START Dataset records

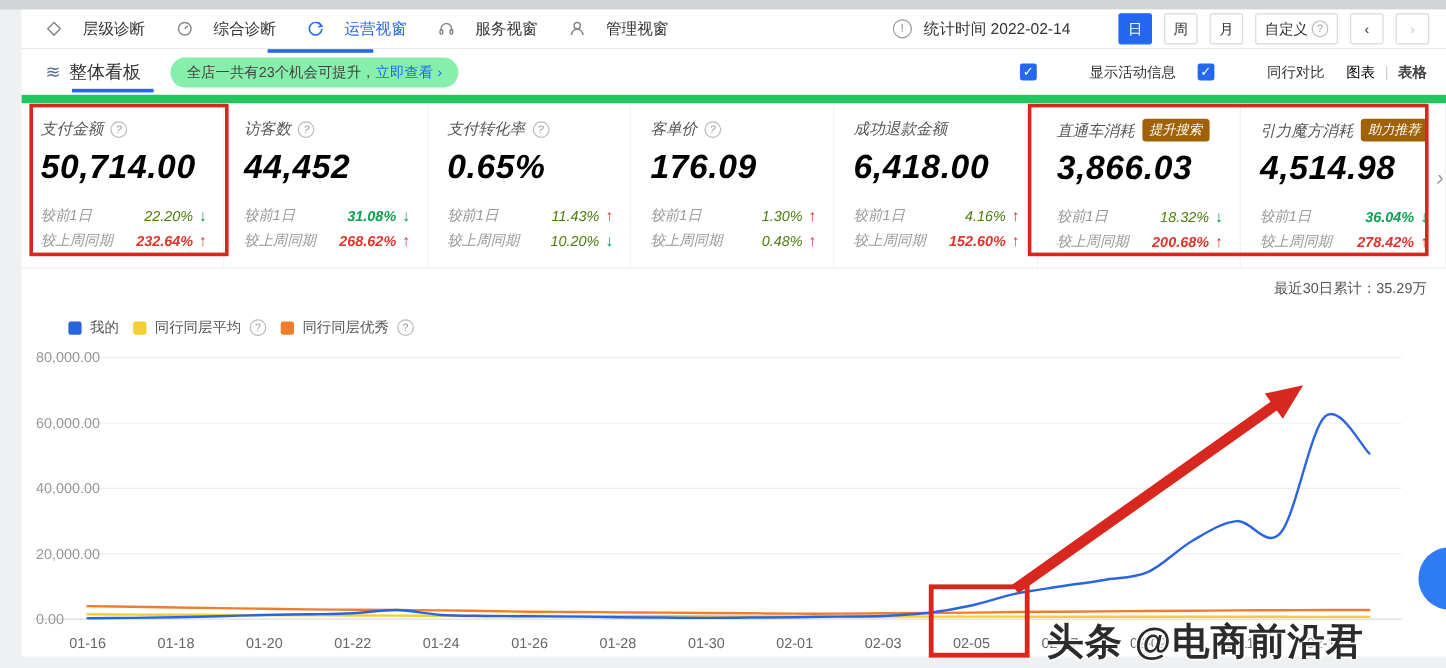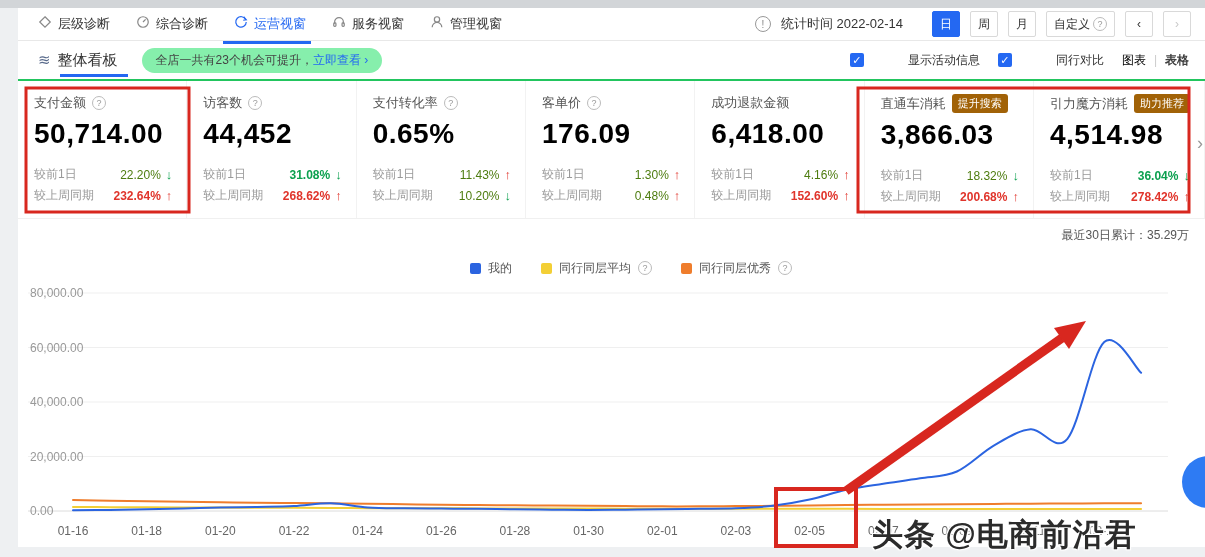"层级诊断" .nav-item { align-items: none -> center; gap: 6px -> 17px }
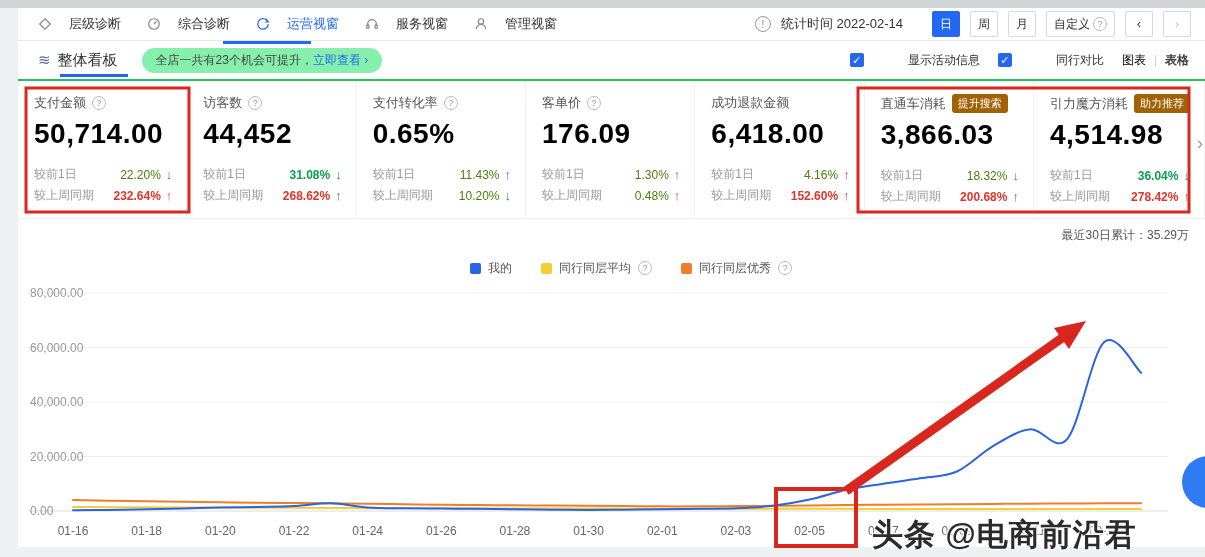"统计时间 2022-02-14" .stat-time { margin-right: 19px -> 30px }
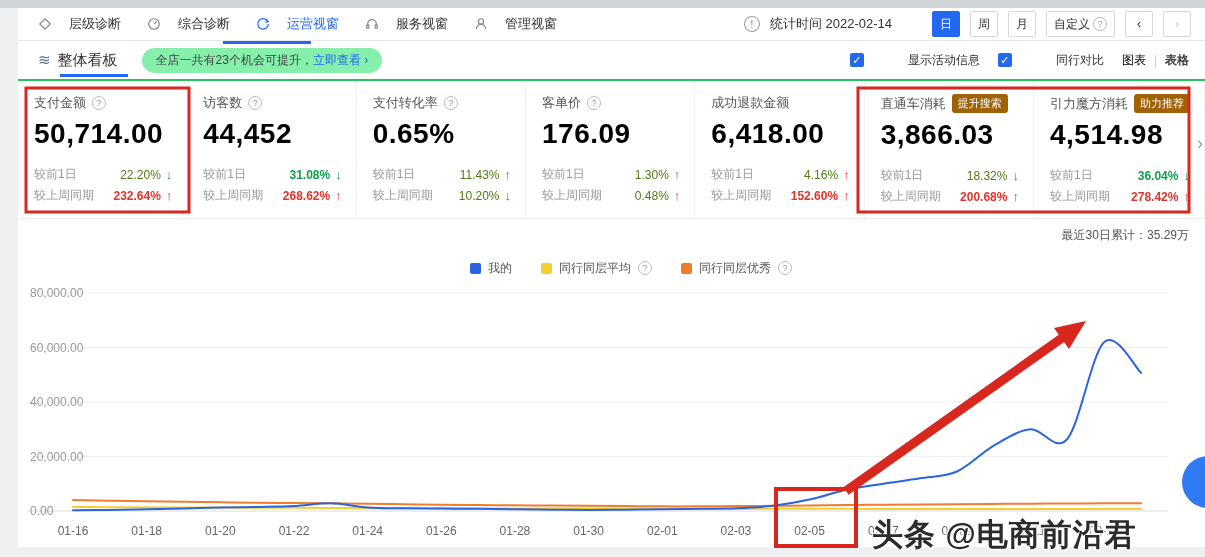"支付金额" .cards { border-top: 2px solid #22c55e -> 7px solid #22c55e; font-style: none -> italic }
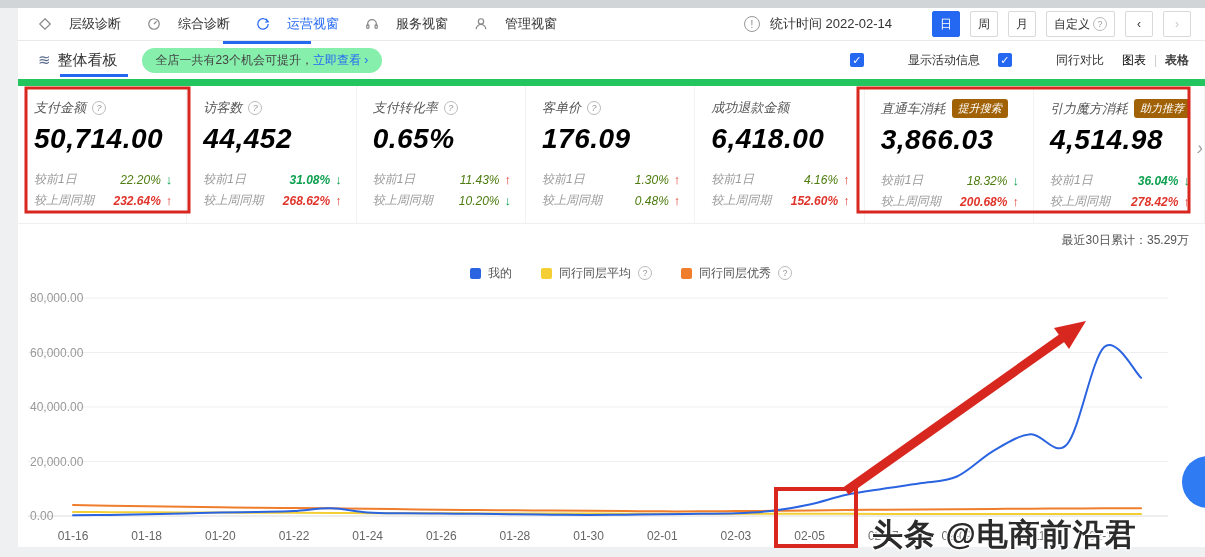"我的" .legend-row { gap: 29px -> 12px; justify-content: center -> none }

END Dataset records
START Dataset records

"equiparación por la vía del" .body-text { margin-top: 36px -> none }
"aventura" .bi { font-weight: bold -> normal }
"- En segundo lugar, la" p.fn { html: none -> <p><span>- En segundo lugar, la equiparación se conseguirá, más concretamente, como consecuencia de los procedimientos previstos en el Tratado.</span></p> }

END Dataset records

**Required work:** Pull every line with the string "equiparación" out of the material.

**Result:**
"equiparación por la vía del" .body-text { margin-top: 36px -> none }
"- En segundo lugar, la" p.fn { html: none -> <p><span>- En segundo lugar, la equiparación se conseguirá, más concretamente, como consecuencia de los procedimientos previstos en el Tratado.</span></p> }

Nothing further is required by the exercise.